Episodic Memory for Learning Subjective-Timescale Models
- URL: http://arxiv.org/abs/2010.01430v1
- Date: Sat, 3 Oct 2020 21:55:40 GMT
- Title: Episodic Memory for Learning Subjective-Timescale Models
- Authors: Alexey Zakharov, Matthew Crosby, Zafeirios Fountas
- Abstract summary: In model-based learning, an agent's model is commonly defined over transitions between consecutive states of an environment.
In contrast, intelligent behaviour in biological organisms is characterised by the ability to plan over varying temporal scales depending on the context.
We devise a novel approach to learning a transition dynamics model, based on the sequences of episodic memories that define the agent's subjective timescale.
- Score: 1.933681537640272
- License: http://arxiv.org/licenses/nonexclusive-distrib/1.0/
- Abstract: In model-based learning, an agent's model is commonly defined over
transitions between consecutive states of an environment even though planning
often requires reasoning over multi-step timescales, with intermediate states
either unnecessary, or worse, accumulating prediction error.
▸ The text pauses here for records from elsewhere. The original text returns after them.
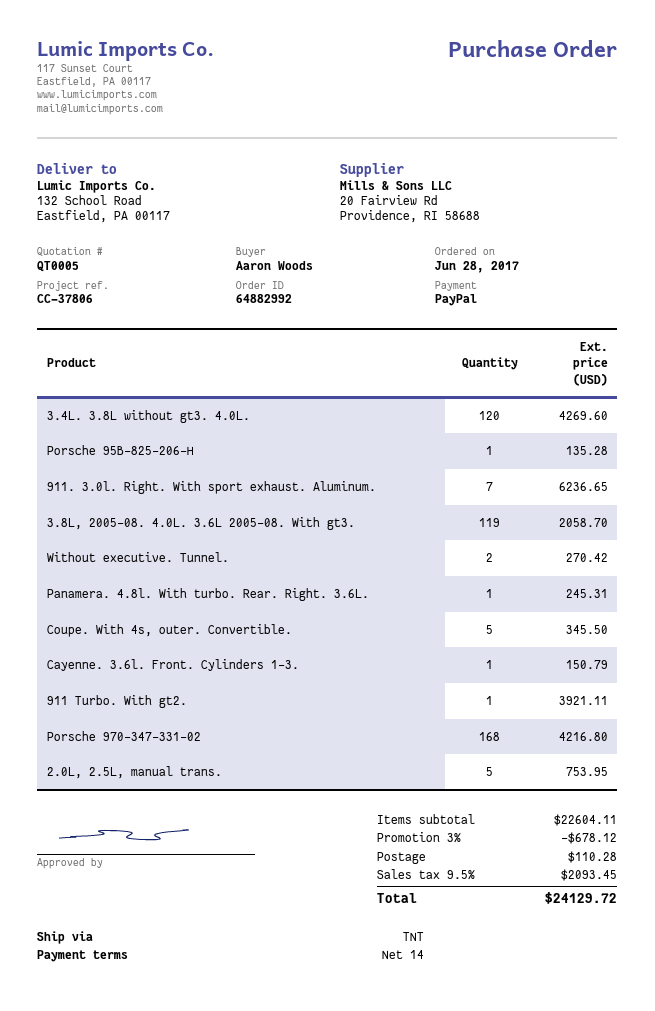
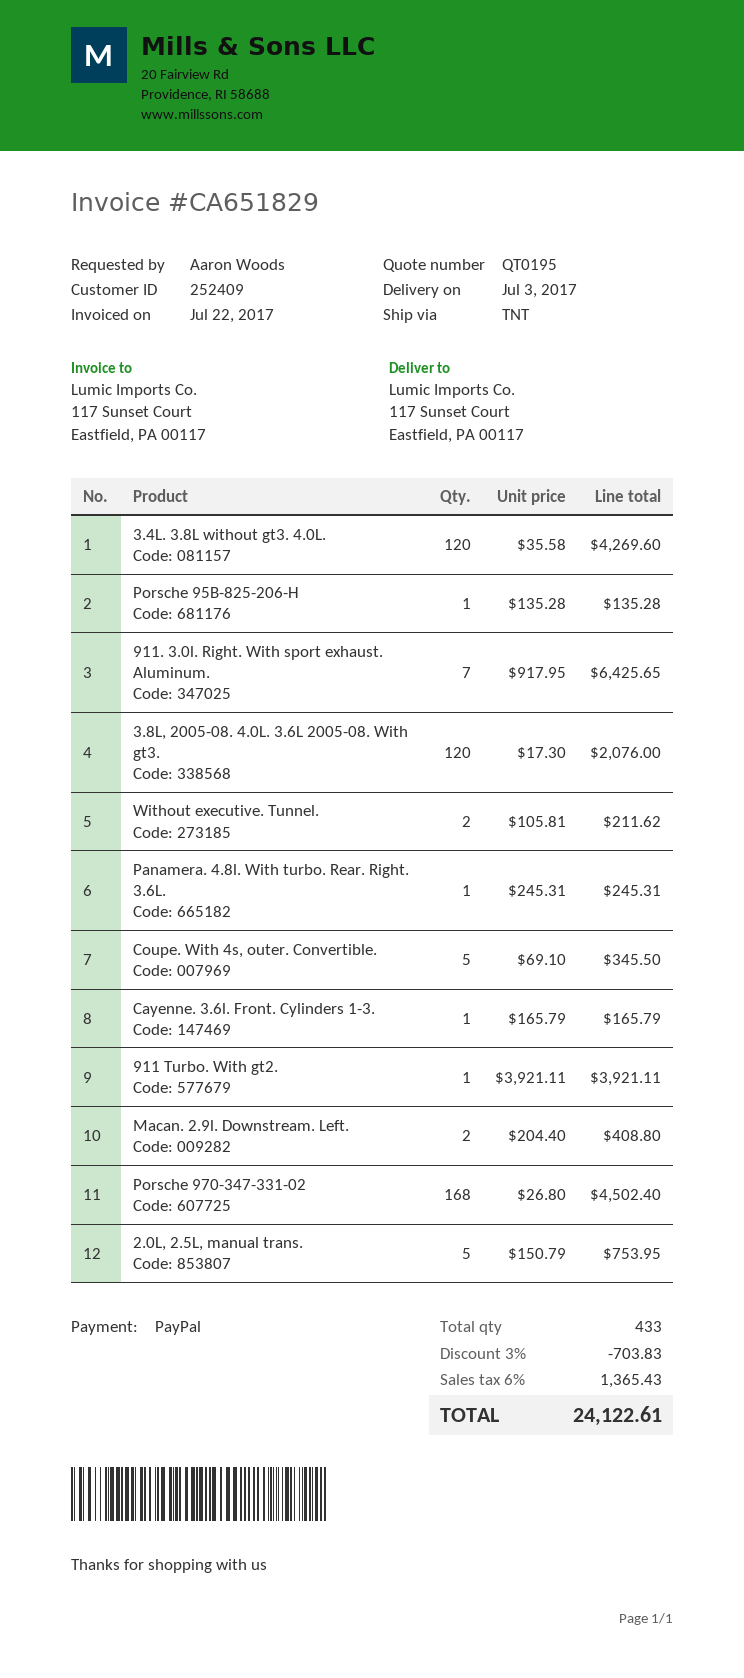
quote number: QT0005 -> QT0195
ship to: 132 School Road, Eastfield, PA 00117 -> 117 Sunset Court, Eastfield, PA 00117
911. 3.0l. Right. With sport exhaust. Aluminum.: 7 for 6236.65 -> 7 for 6425.65
3.8L, 2005-08. 4.0L. 3.6L 2005-08. With gt3.: 119 for 2058.70 -> 120 for 2076.00
Without executive. Tunnel.: 2 for 270.42 -> 2 for 211.62
Cayenne. 3.6l. Front. Cylinders 1-3.: 1 for 150.79 -> 1 for 165.79
Porsche 970-347-331-02: 168 for 4216.80 -> 168 for 4502.40
Macan. 2.9l. Downstream. Left.: none -> 2 for 408.80
discount: 3% = 678.12 -> 3% = 703.83
shipping: 110.28 -> none
tax: 9.5% = 2093.45 -> 6% = 1365.43
total: 24129.72 -> 24122.61

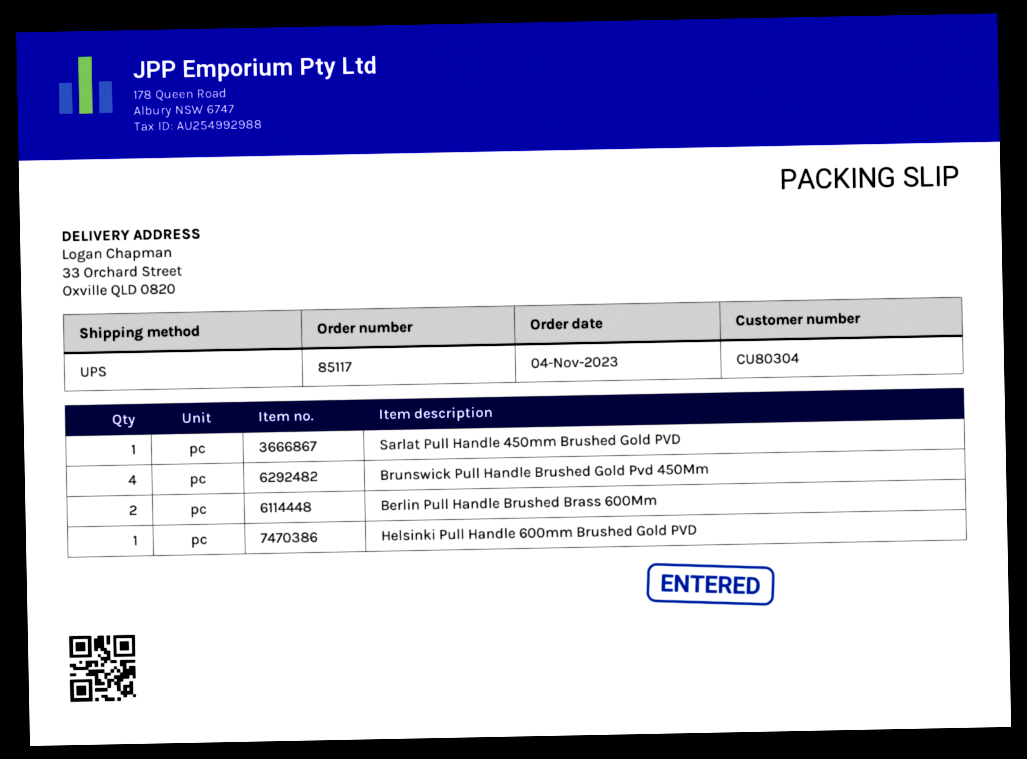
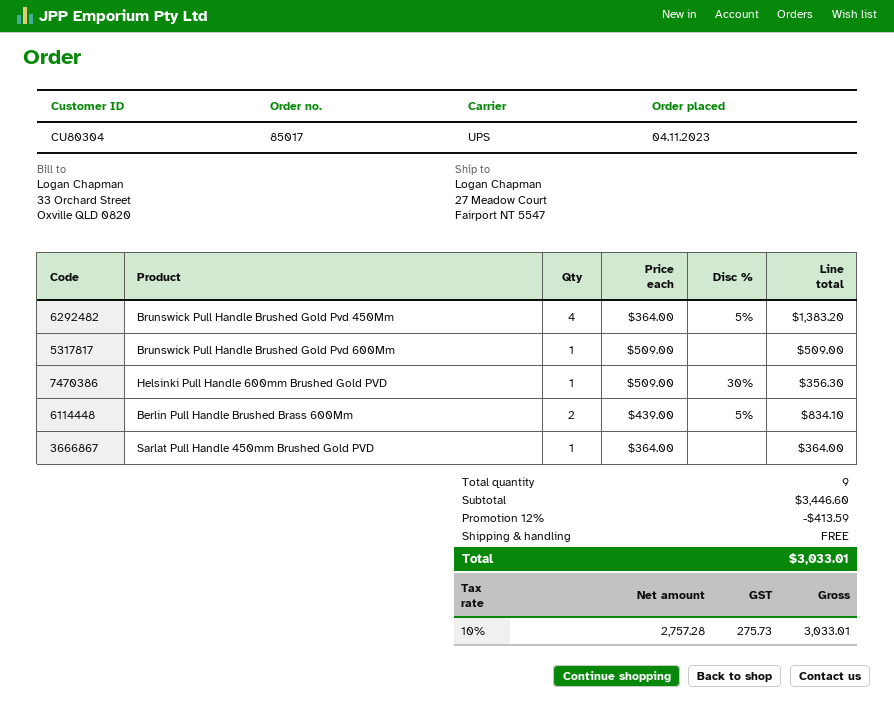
order number: 85117 -> 85017
ship to: 33 Orchard Street, Oxville QLD 0820 -> 27 Meadow Court, Fairport NT 5547
Brunswick Pull Handle Brushed Gold Pvd 600Mm: none -> 1

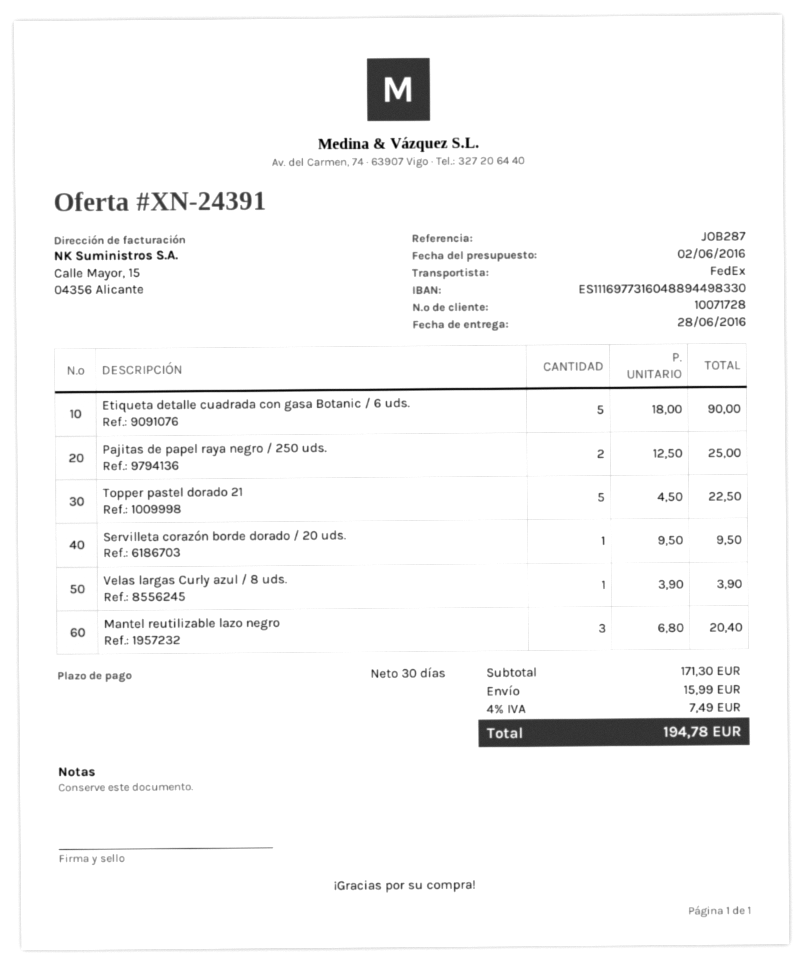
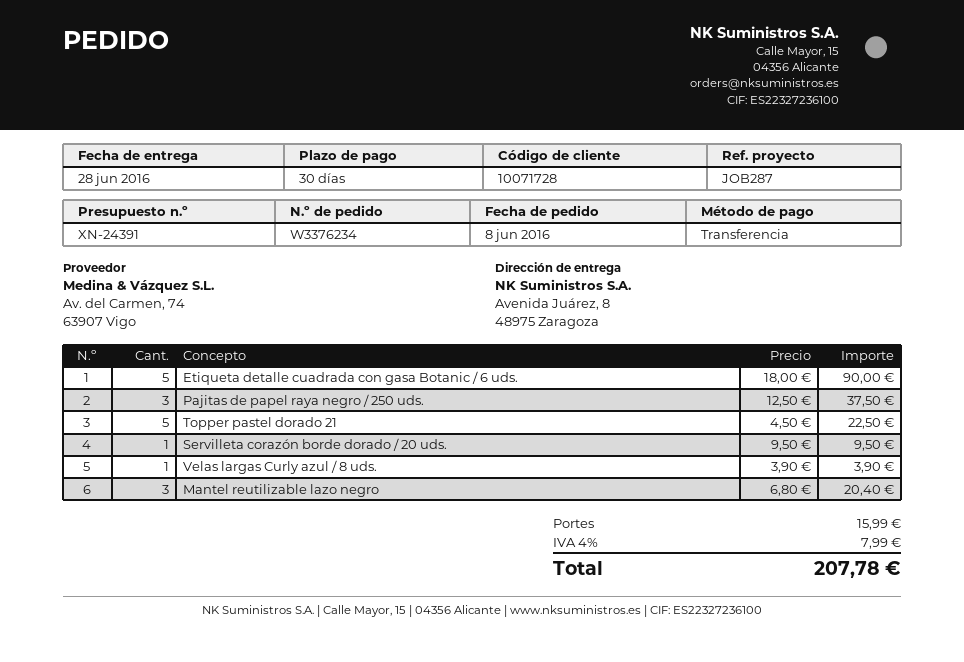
Pajitas de papel raya negro / 250 uds.: 2 x 12.50 = 25.00 -> 3 x 12.50 = 37.50
tax: 4% = 7.49 -> 4% = 7.99
total: 194.78 -> 207.78

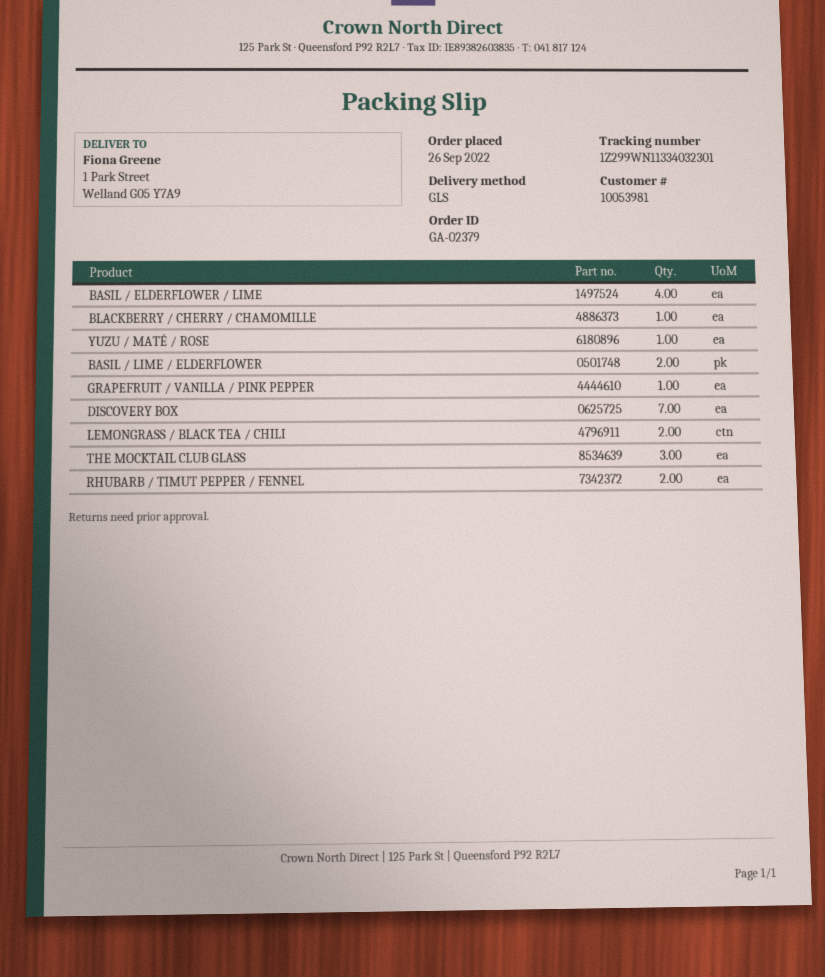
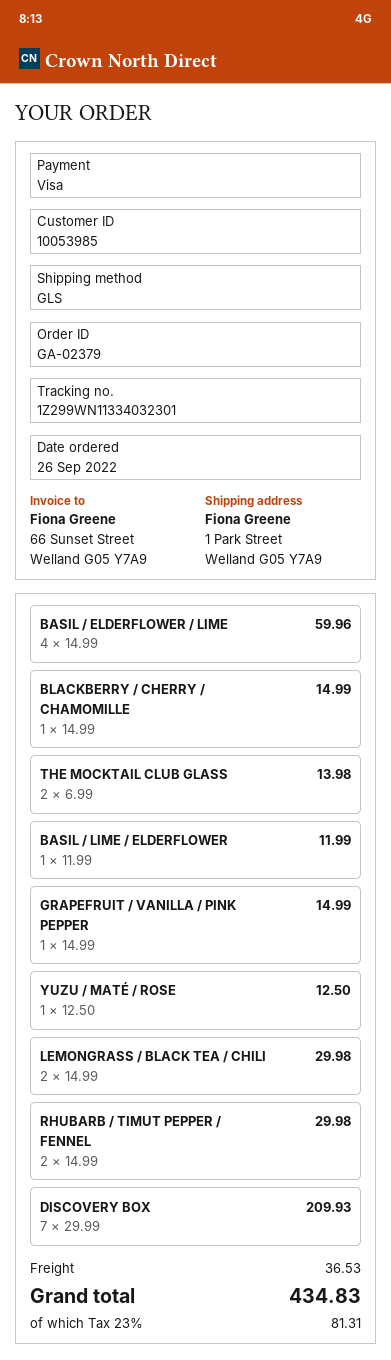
customer number: 10053981 -> 10053985
BASIL / LIME / ELDERFLOWER: 2 -> 1
THE MOCKTAIL CLUB GLASS: 3 -> 2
In contrast,
intelligent behaviour in biological organisms is characterised by the ability
to plan over varying temporal scales depending on the context. Inspired by the
recent works on human time perception, we devise a novel approach to learning a
transition dynamics model, based on the sequences of episodic memories that
define the agent's subjective timescale - over which it learns world dynamics
and over which future planning is performed. We implement this in the framework
of active inference and demonstrate that the resulting subjective-timescale
model (STM) can systematically vary the temporal extent of its predictions
while preserving the same computational efficiency. Additionally, we show that
STM predictions are more likely to introduce future salient events (for example
new objects coming into view), incentivising exploration of new areas of the
environment. As a result, STM produces more informative action-conditioned
roll-outs that assist the agent in making better decisions. We validate
significant improvement in our STM agent's performance in the Animal-AI
environment against a baseline system, trained using the environment's
objective-timescale dynamics.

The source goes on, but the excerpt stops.